Posted on 19 November 2014
But how much do you know about the different skiing conditions and the different terms for each? Here’s a brief guide:
– Powder. Most of us know what this type of snow is, and even non-skiers can hazard a guess. As the name suggests, it’s the deep, fine fluffy stuff left by a heavy snowfall or storm, and which sprays up behind you. For most people it’s a real treat to ski, although it’s not always easy given you sink into it a little. You find it off-piste more than on, but if you’re first on the slopes after a storm you’ll you find it.
– Crud. This is what powder becomes after being it’s been churned up by crowds of adventurous skiers and boarders. It’s lumpy, messy and unpredictable to ski on.
– Corduroy. What most skiers feel most comfortable, this is the pristine condition of a slope after the piste-bashers have been over it, leaving those mini ridges, similar to its clothing namesake.

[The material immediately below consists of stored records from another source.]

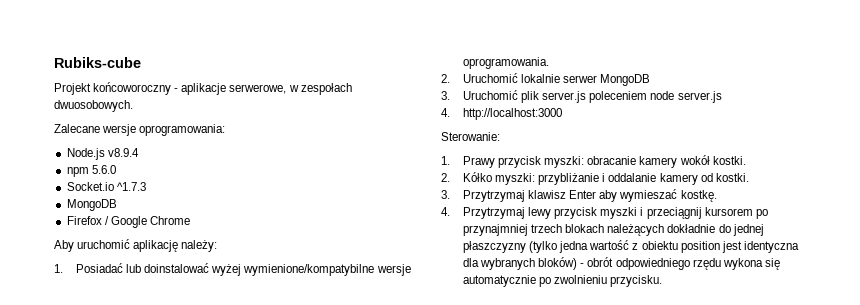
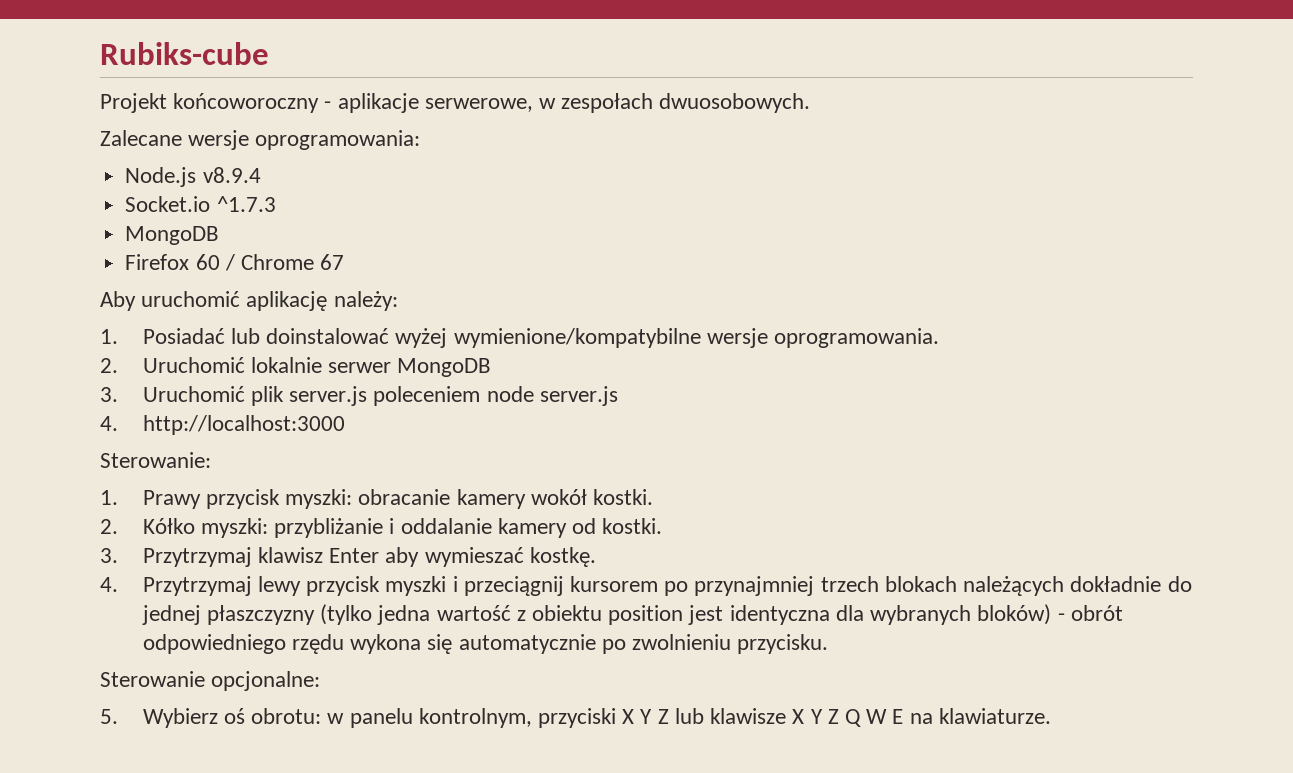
[66,165,116,177] // npm 5.6.0 -> (261, 175) none
[104,216,147,228] / Google -> [195,254,235,271] 60 /
(190, 220) none -> [320,254,345,270] 67
(663, 281) none -> [100,671,321,691] [100,708,1051,728] // Sterowanie opcjonalne: // 5. Wybierz oś obrotu: w panelu kontrolnym, przyciski X Y Z lub klawisze X Y Z Q W E na klawiaturze.

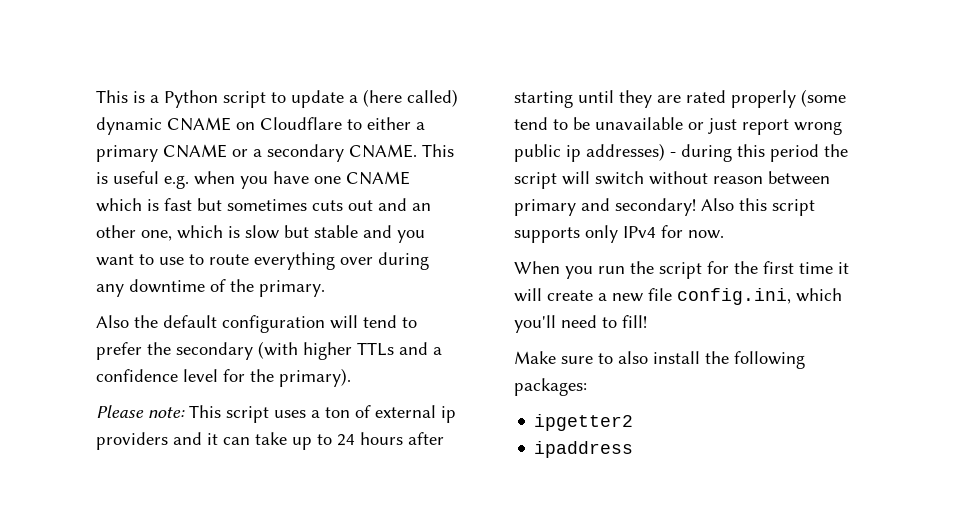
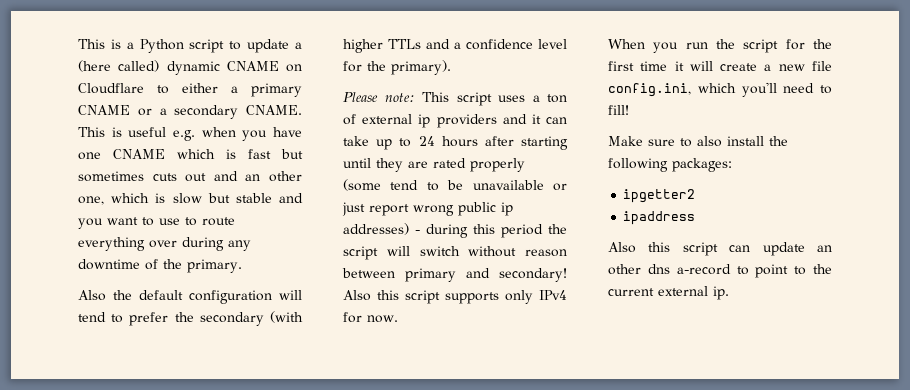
(634, 449) none -> [608,242,832,256] [608,264,832,278] [608,286,729,300] // Also this script can update an other dns a-record to point to the current external ip.

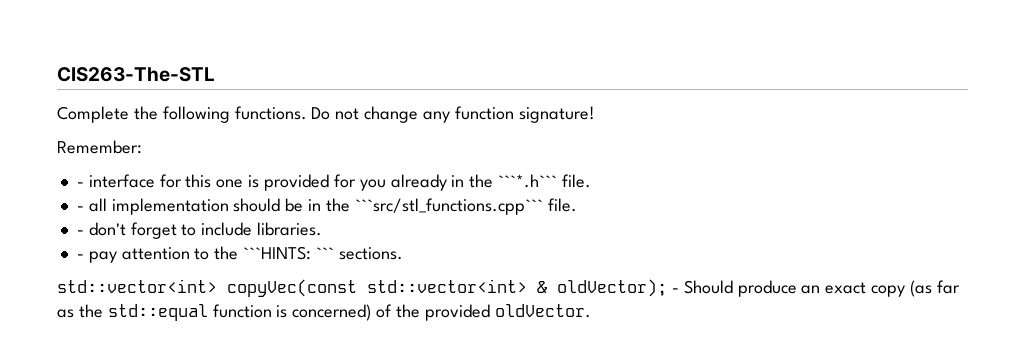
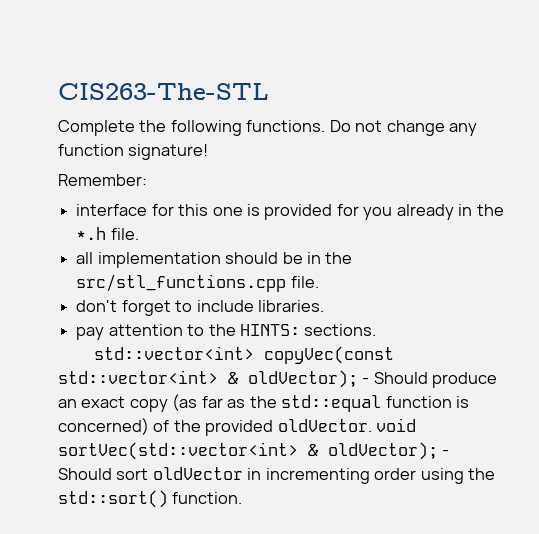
[76,182,84,187] - -> (147, 180) none
[498,174,591,188] [76,206,84,211] ```*.h``` file. // - -> [76,227,139,240] *.h file. //
[354,198,577,215] [76,230,84,235] ```src/stl_functions.cpp``` file. // - -> [76,274,319,292] src/stl_functions.cpp file. //
[76,254,84,259] - -> (324, 306) none
[243,246,334,260] ```HINTS: ``` -> [239,324,300,336] HINTS:
(591, 311) none -> [376,418,417,432] [58,442,450,460] [58,467,496,484] [58,490,243,508] void sortVec(std::vector<int> & oldVector); - Should sort oldVector in incrementing order using the std::sort() function.

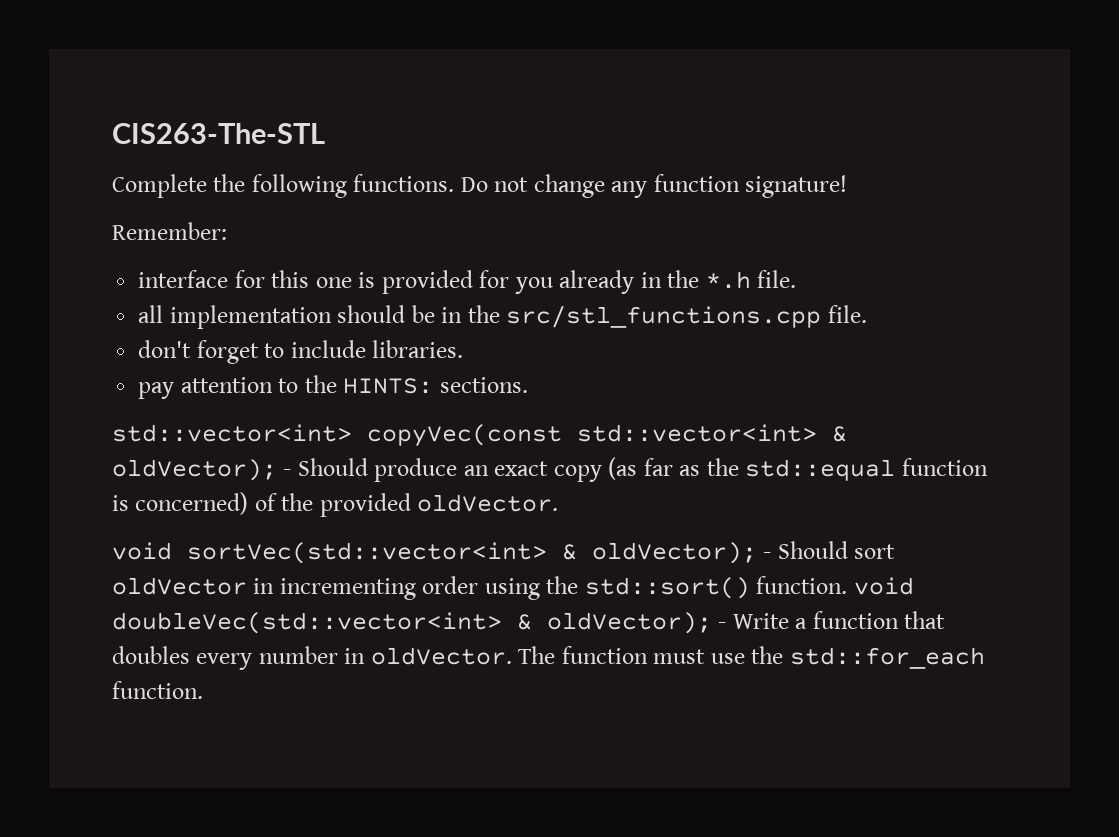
(372, 425) none -> (559, 503) //
(243, 498) none -> [853,577,914,595] [112,611,946,634] [112,646,985,670] [112,681,203,699] void doubleVec(std::vector<int> & oldVector); - Write a function that doubles every number in oldVector. The function must use the std::for_each function.

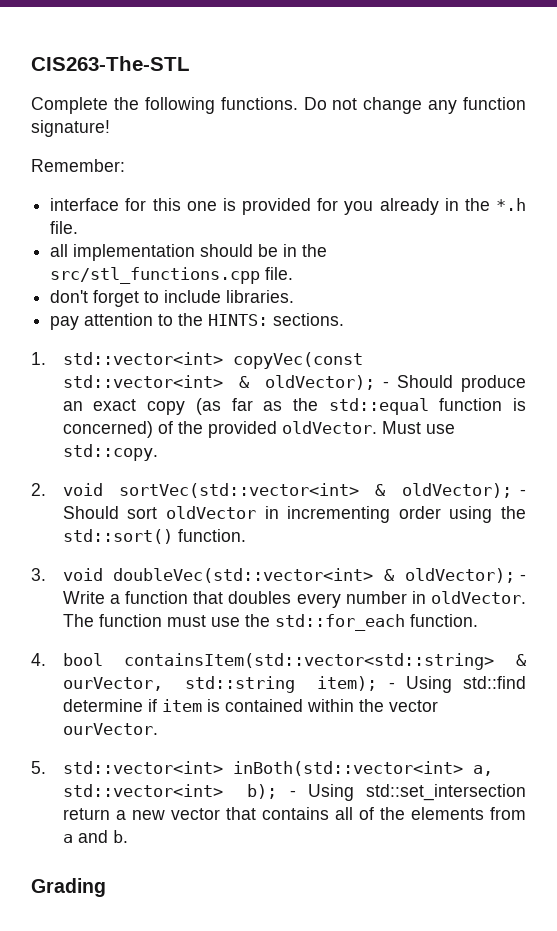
(528, 385) none -> [31,352,46,365] 1.
(559, 503) // -> [381,421,455,434] [62,444,158,461] [31,483,46,496] Must use std::copy. // 2.
(848, 585) none -> [31,568,46,581] // 3.
(203, 690) none -> [31,653,527,670] [62,676,526,693] [62,699,438,712] [62,723,158,735] [31,761,493,776] [62,784,526,801] [62,807,526,820] [62,830,128,843] [31,878,106,897] // 4. bool containsItem(std::vector<std::string> & ourVector, std::string item); - Using std::find determine if item is contained within the vector ourVector. // 5. std::vector<int> inBoth(std::vector<int> a, std::vector<int> b); - Using std::set_intersection return a new vector that contains all of the elements from a and b. // Grading

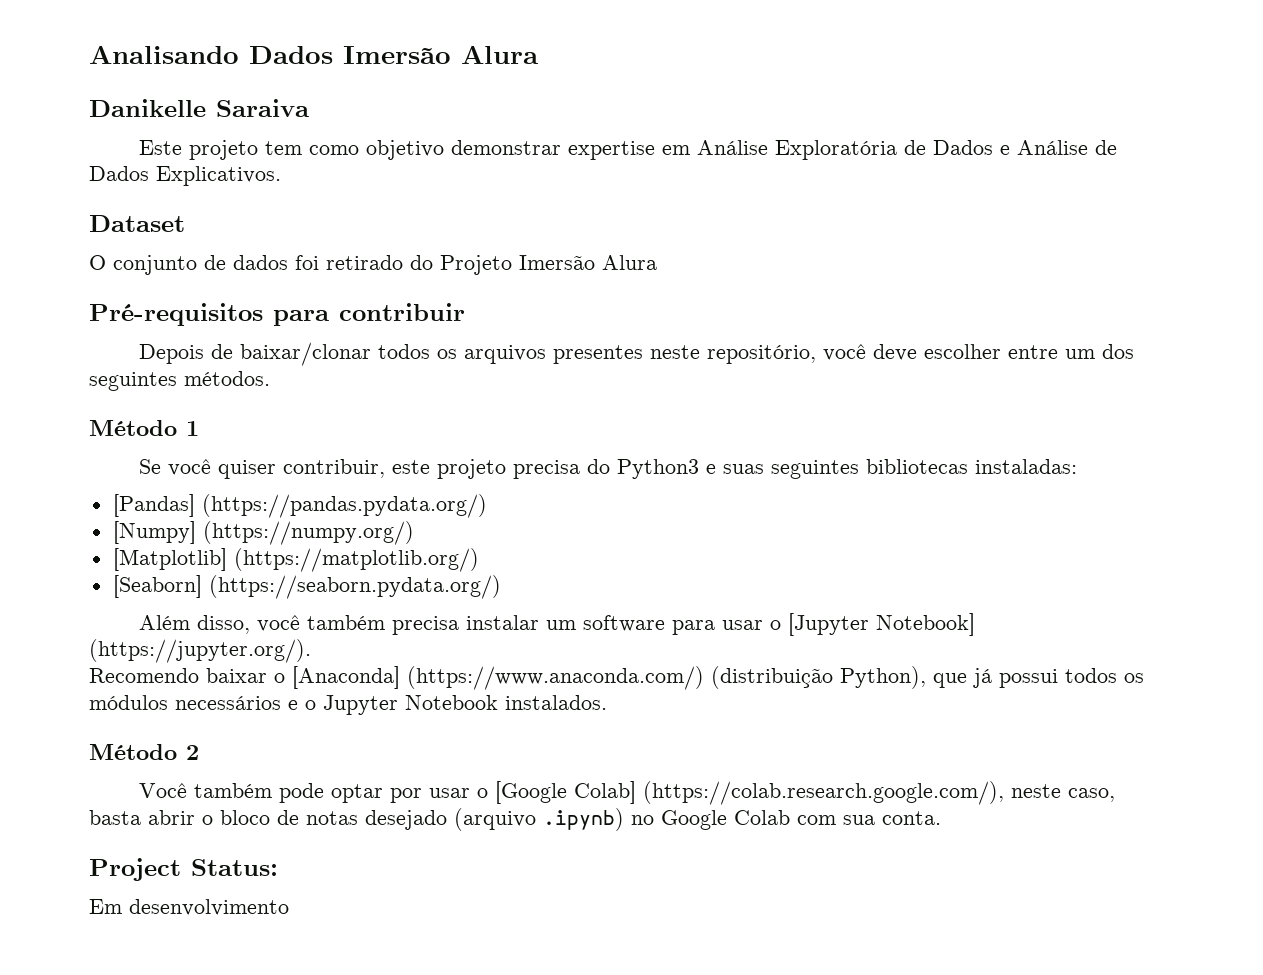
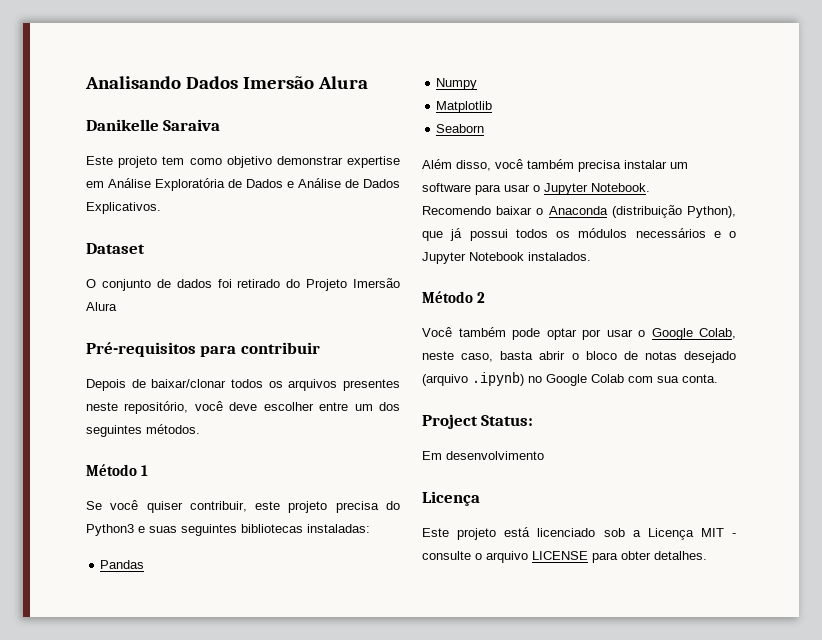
[112,494,487,518] [112,521,414,545] [112,548,479,572] [112,575,501,599] [Pandas] (https://pandas.pydata.org/) // [Numpy] (https://numpy.org/) // [Matplotlib] (https://matplotlib.org/) // [Seaborn] (https://seaborn.pydata.org/) -> [100,560,145,569] [436,78,478,90] [436,101,493,113] [436,124,485,133] Pandas // Numpy // Matplotlib // Seaborn
[788,613,976,636] [89,639,311,663] [Jupyter Notebook] (https://jupyter.org/). -> [544,183,650,195] Jupyter Notebook.
[292,666,704,690] [Anaconda] (https://www.anaconda.com/) -> [548,206,608,215] Anaconda
[495,781,1005,805] [Google Colab] (https://colab.research.google.com/), -> [651,328,736,340] Google Colab,
(289, 907) none -> [422,491,480,506] [422,527,736,540] [422,551,707,563] // Licença // Este projeto está licenciado sob a Licença MIT - consulte o arquivo LICENSE para obter detalhes.

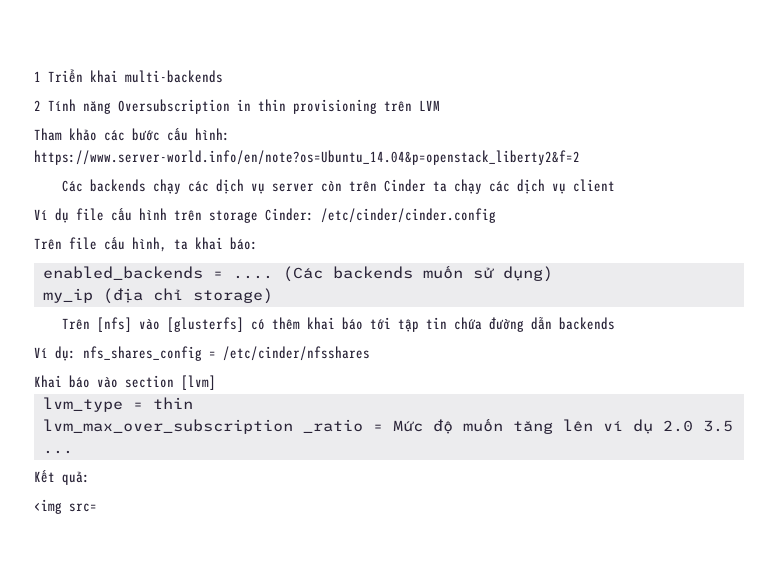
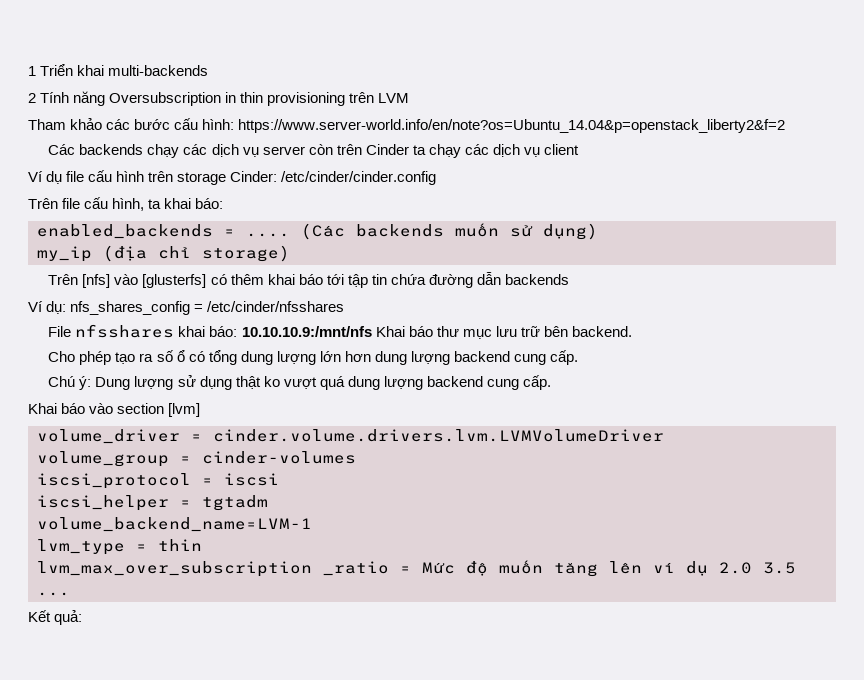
(370, 353) none -> [48,324,632,339] [48,350,579,365] [48,375,552,390] // File nfsshares khai báo: 10.10.10.9:/mnt/nfs Khai báo thư mục lưu trữ bên backend. // Cho phép tạo ra số ổ có tổng dung lượng lớn hơn dung lượng backend cung cấp. // Chú ý: Dung lượng sử dụng thật ko vượt quá dung lượng backend cung cấp.
(216, 382) none -> [37,429,664,444] [37,451,356,467] [37,473,279,489] [37,495,268,511] [37,517,312,532] // volume_driver = cinder.volume.drivers.lvm.LVMVolumeDriver // volume_group = cinder-volumes // iscsi_protocol = iscsi // iscsi_helper = tgtadm // volume_backend_name=LVM-1
[34,499,97,514] // <img src= -> (83, 617) none

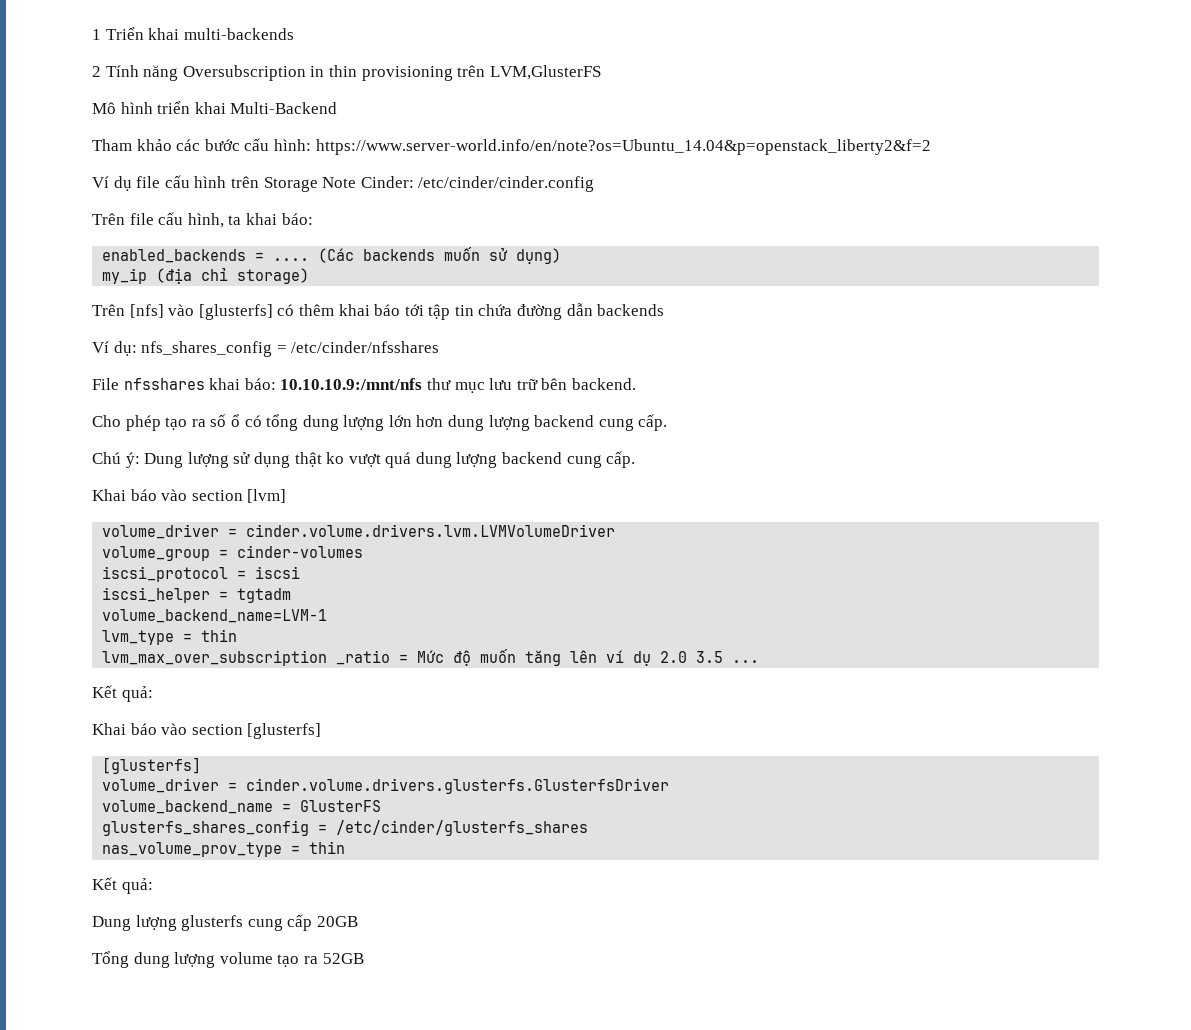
[378,93,410,103] LVM -> [489,65,601,80] [92,101,338,114] LVM,GlusterFS // Mô hình triển khai Multi-Backend
[48,144,580,158] // Các backends chạy các dịch vụ server còn trên Cinder ta chạy các dịch vụ client -> (931, 147) none
[177,172,227,185] storage -> [263,177,357,192] Storage Note
[375,326,433,337] Khai báo -> (423, 384) none
(83, 617) none -> [92,723,322,739] [102,757,202,774] [102,778,670,794] [102,800,382,814] [102,820,589,836] [102,841,346,857] [92,877,153,894] [92,914,358,931] [92,951,364,968] // Khai báo vào section [glusterfs] // [glusterfs] // volume_driver = cinder.volume.drivers.glusterfs.GlusterfsDriver // volume_backend_name = GlusterFS // glusterfs_shares_config = /etc/cinder/glusterfs_shares // nas_volume_prov_type = thin // Kết quả: // Dung lượng glusterfs cung cấp 20GB // Tổng dung lượng volume tạo ra 52GB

– Ice. You know how hard it is to drive, walk or run on ice… well it’s no easier on skis. If you know a slope is icier, avoid unless you are confident you can handle it.
– Death cookies. Random lumps of snow formed when the slopes are soft during the day, but then freeze overnight – worth a swerve.
– Breakable crust. Typically only found off-piste, this is when a smooth-looking area of frozen snow gives way under your skis.